April 4, 2014 at 1:00 am

Community reaches out to man beaten by mob in Detroit

Motorist beaten in Detroit
Motorist beaten in Detroit: A motorist was attacked and robbed by a crowd Wednesday after he stopped to aid a 10-year-old boy he accidentally struck with his pickup.

Detroit — The community has rallied around a motorist who was beaten and robbed by a mob after stopping to help a boy struck by his pickup.

Residents quickly contributed $24,000 to an online fundraiser for the driver’s medical expenses. A minister prepared to open a second fund.

And political leaders implored the public to help police find the people who attacked motorist Steve Utash, 54, of Clinton Township.

“This senseless vigilante-style attack is not the essence of who we are as Detroiters,” Mayor Mike Duggan and City Council President Brenda Jones said in a joint statement.

No arrests have been made in the brutal beating.

His family maintained a round-the-clock vigil at St. John Hospital in Detroit, where Utash, in a medically induced coma, remained in critical condition Friday with severe head injuries.

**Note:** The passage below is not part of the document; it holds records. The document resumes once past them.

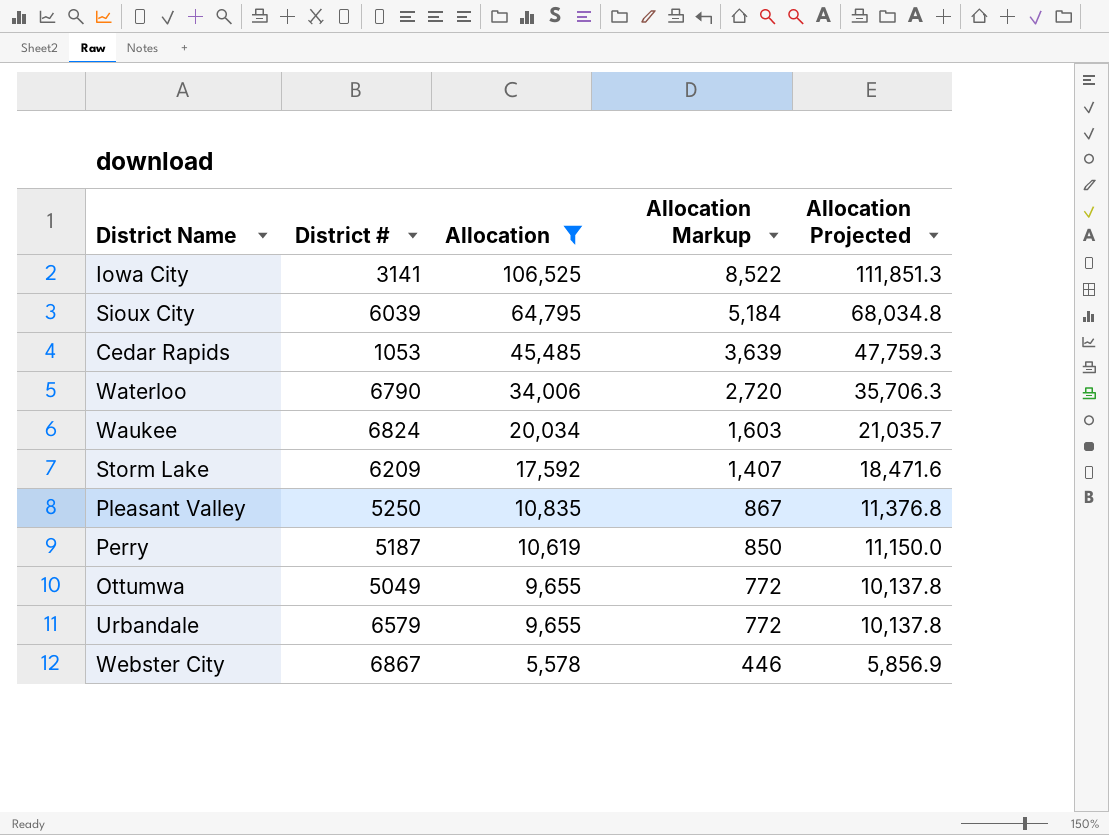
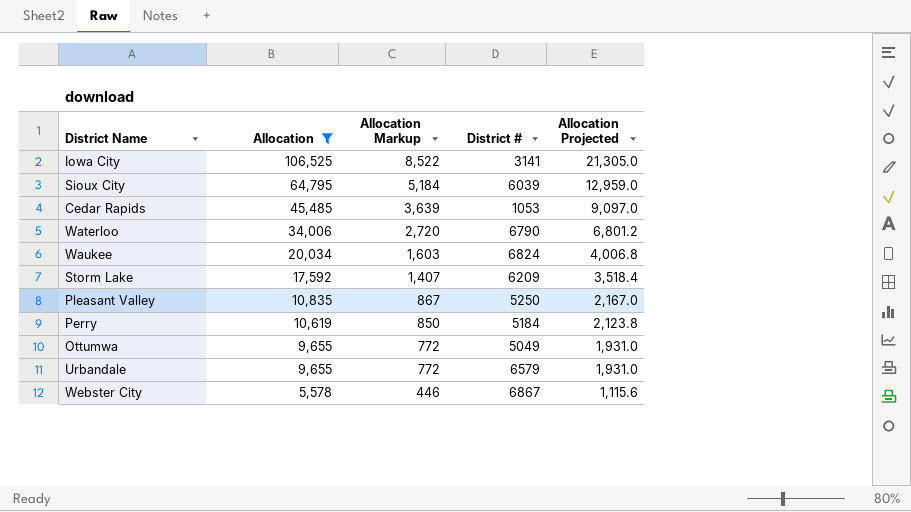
column District # | position: 2 -> 4
column Allocation Projected | formula: [Allocation] * 1.05 -> [Allocation] * 0.2
Perry | District #: 5187 -> 5184

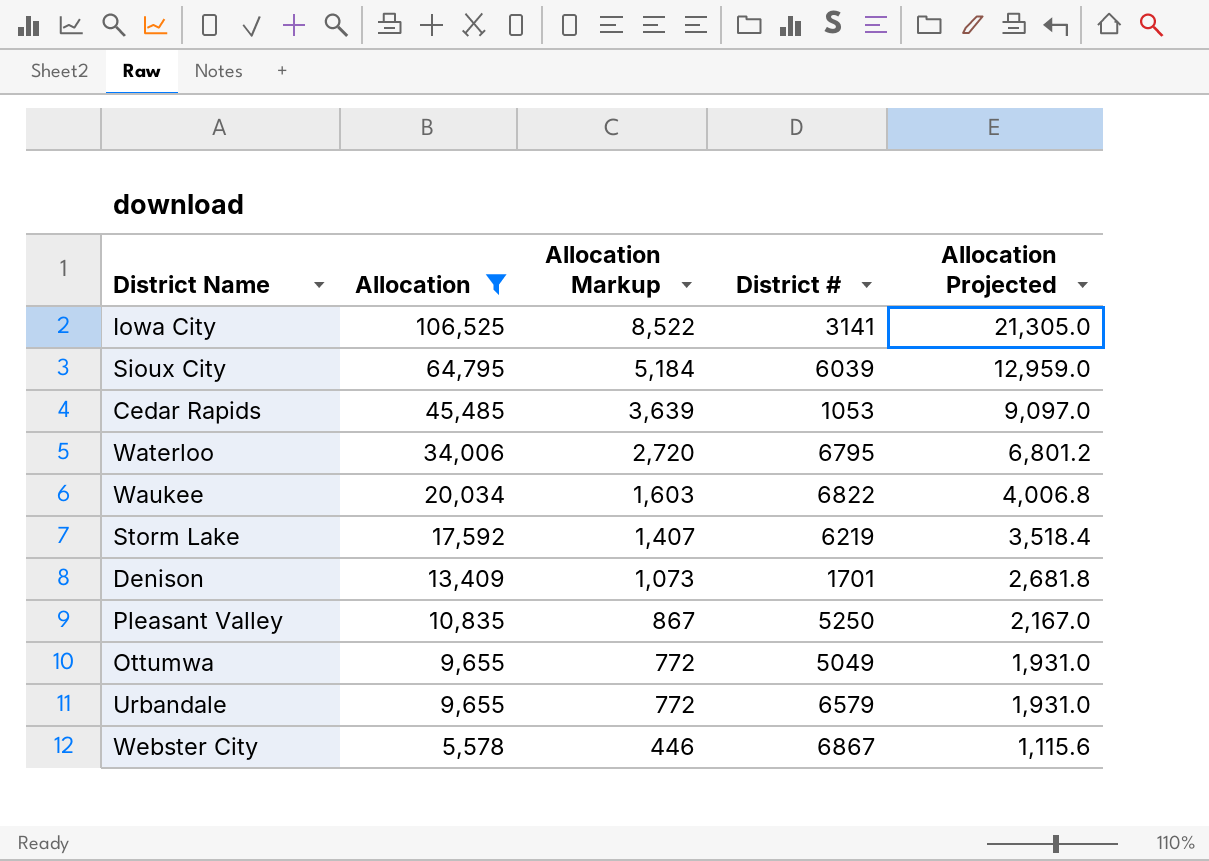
row Perry: 10,619 | 850 | 5184 | 2,123.8 -> none
Waterloo | District #: 6790 -> 6795
Waukee | District #: 6824 -> 6822
Storm Lake | District #: 6209 -> 6219
row Denison: none -> 13,409 | 1,073 | 1701 | 2,681.8

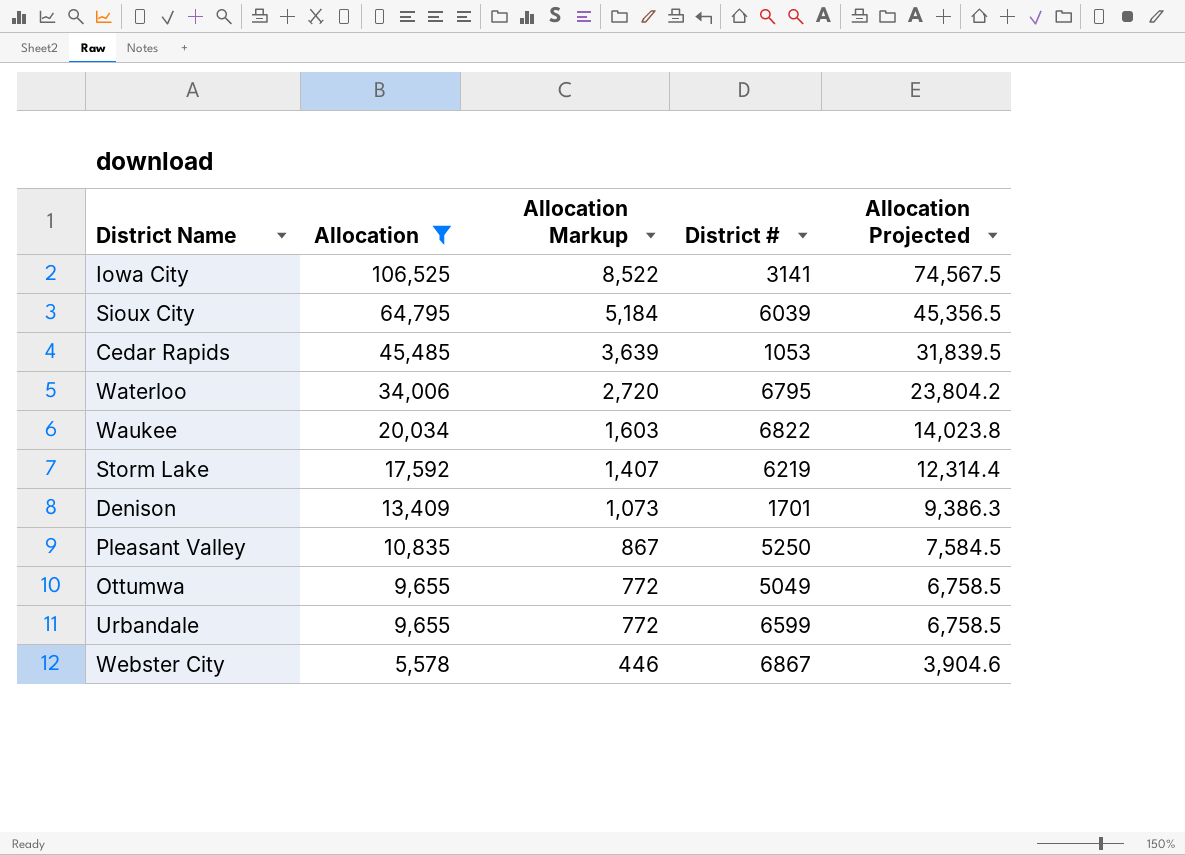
column Allocation Projected | formula: [Allocation] * 0.2 -> [Allocation] * 0.7
Urbandale | District #: 6579 -> 6599

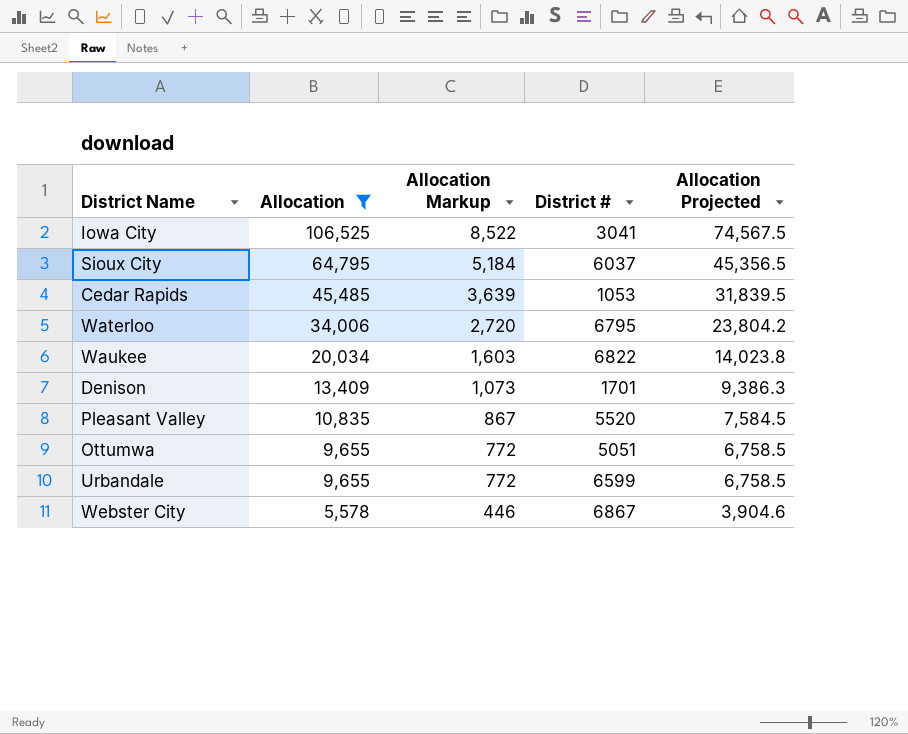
row Storm Lake: 17,592 | 1,407 | 6219 | 12,314.4 -> none
Iowa City | District #: 3141 -> 3041
Sioux City | District #: 6039 -> 6037
Pleasant Valley | District #: 5250 -> 5520
Ottumwa | District #: 5049 -> 5051

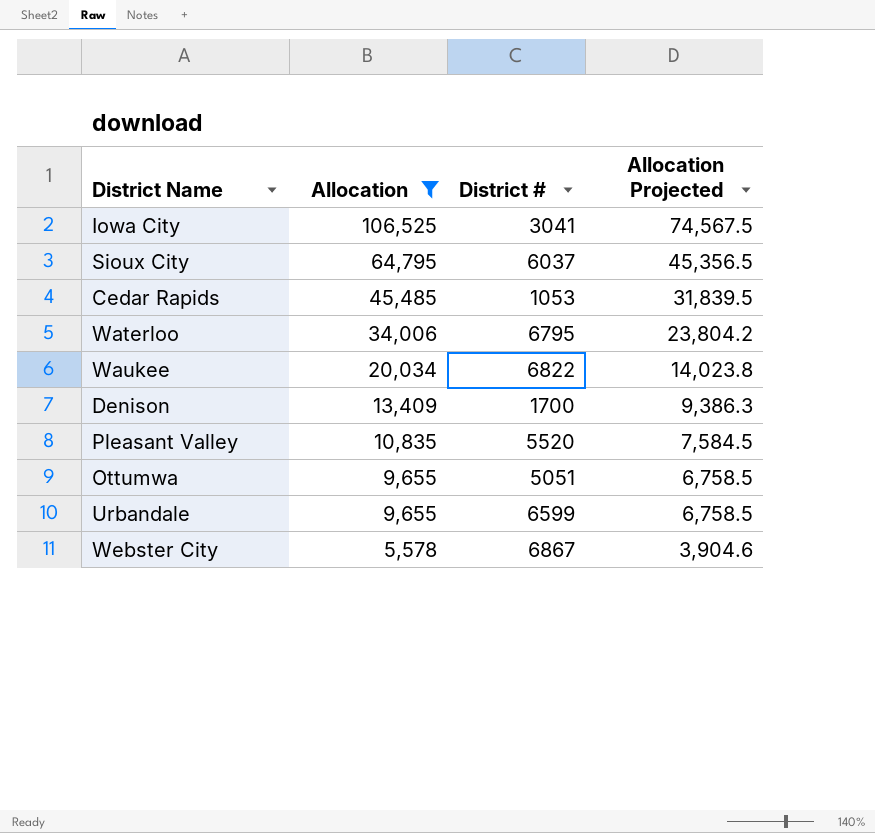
column Allocation Markup | formula: [Allocation] * 0.08 -> none
Denison | District #: 1701 -> 1700

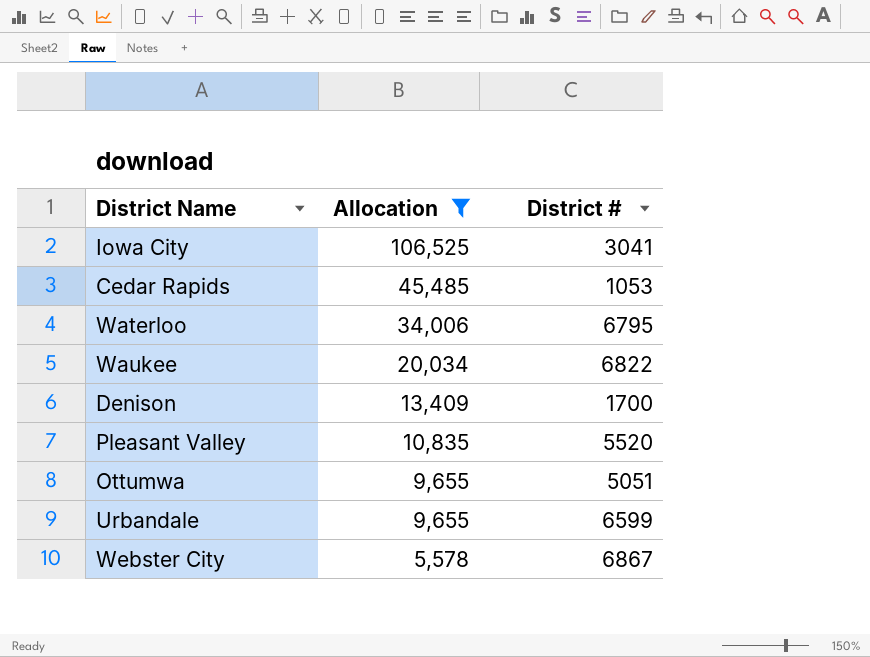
column Allocation Projected | formula: [Allocation] * 0.7 -> none
row Sioux City: 64,795 | 6037 | 45,356.5 -> none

Utash continues to relive the beating, said Terry Emerick, a family friend.

Lying in a hospital bed, his arms thrash about as he cries out for help, Emerick said.

“It’s pathetic,” he said about the beating. “What prompts people to do heinous crimes like that?”

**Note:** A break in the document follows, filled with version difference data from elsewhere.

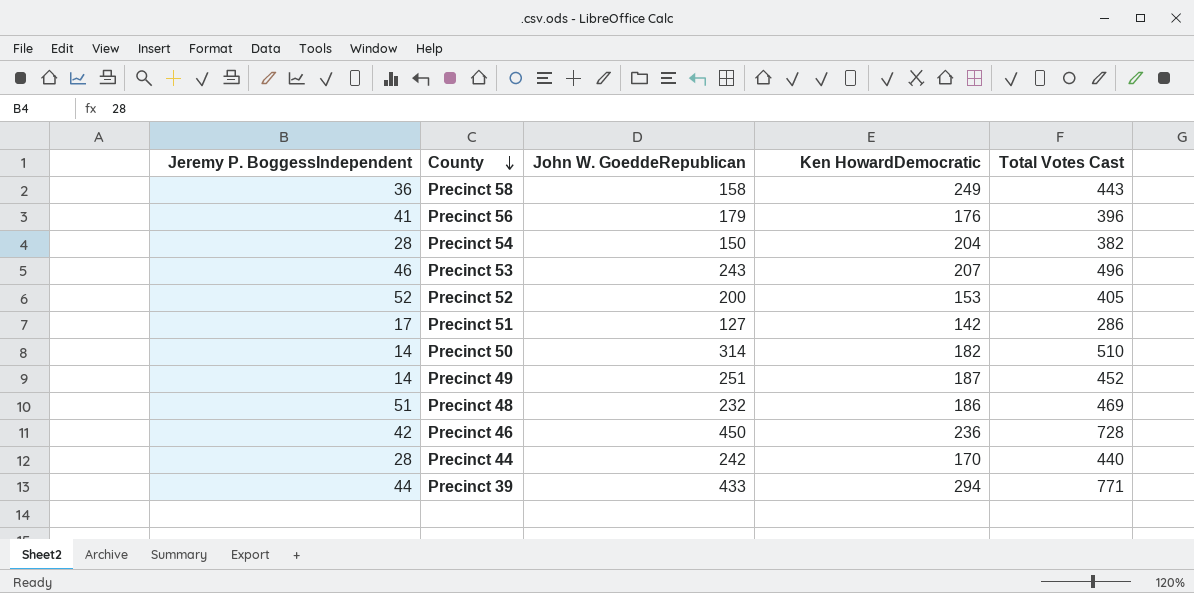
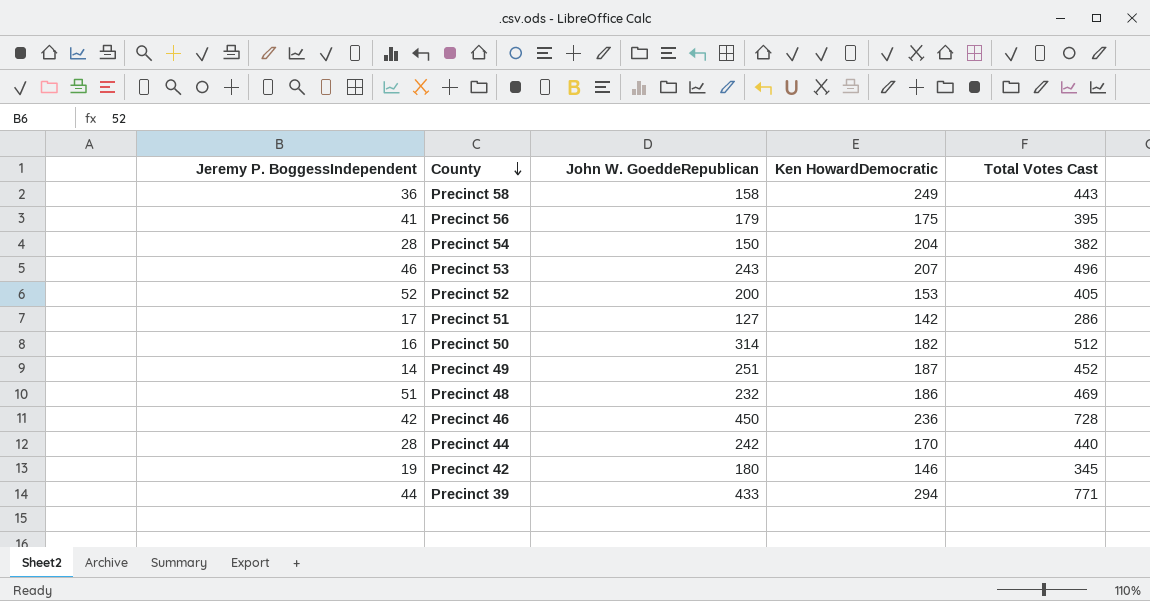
Precinct 56 | Ken HowardDemocratic: 176 -> 175
Precinct 56 | Total Votes Cast: 396 -> 395
Precinct 50 | Jeremy P. BoggessIndependent: 14 -> 16
Precinct 50 | Total Votes Cast: 510 -> 512
row Precinct 42: none -> 19 | 180 | 146 | 345

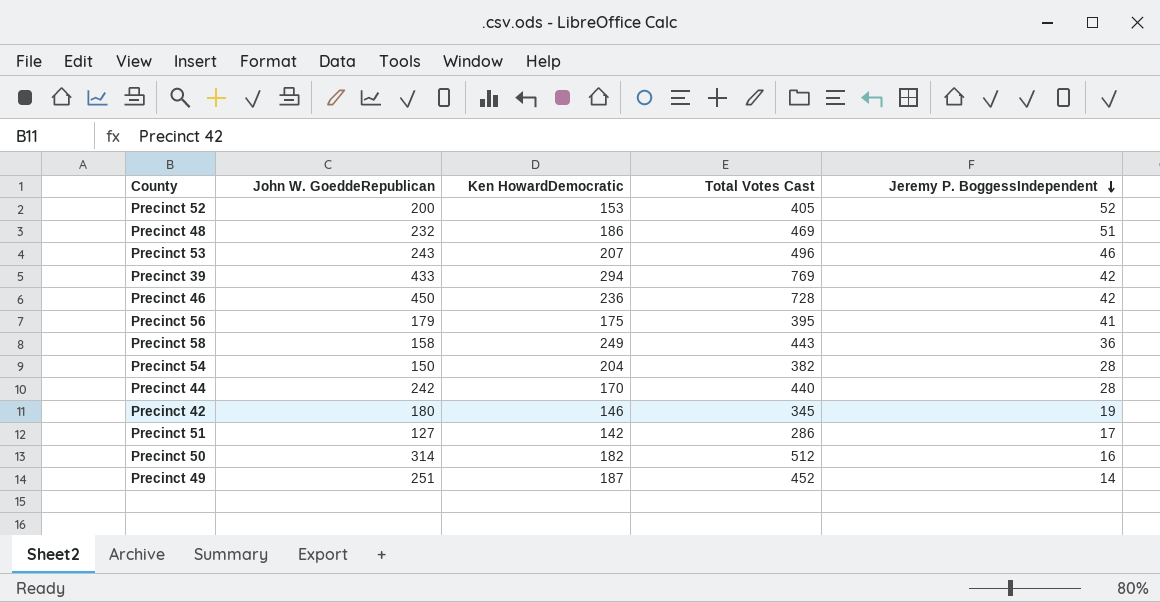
row order: County descending -> Jeremy P. BoggessIndependent descending
column Jeremy P. BoggessIndependent | position: 1 -> 5
Precinct 39 | Total Votes Cast: 771 -> 769
Precinct 39 | Jeremy P. BoggessIndependent: 44 -> 42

“We’re just waiting for him to wake up,” Utash’s daughter, Mandi Emerick, said from the hospital Friday.

She shuddered to think what her father had gone through.

Utash stopped to aid David Harris, a 10-year-old boy he accidentally struck with his pickup at about 4:10 p.m. Wednesday, near Morang and McKinney, while on his way home from work. He left his truck to check on the boy, and a group of about 12 men from the neighborhood, who had gathered after the accident, began to beat him, police said.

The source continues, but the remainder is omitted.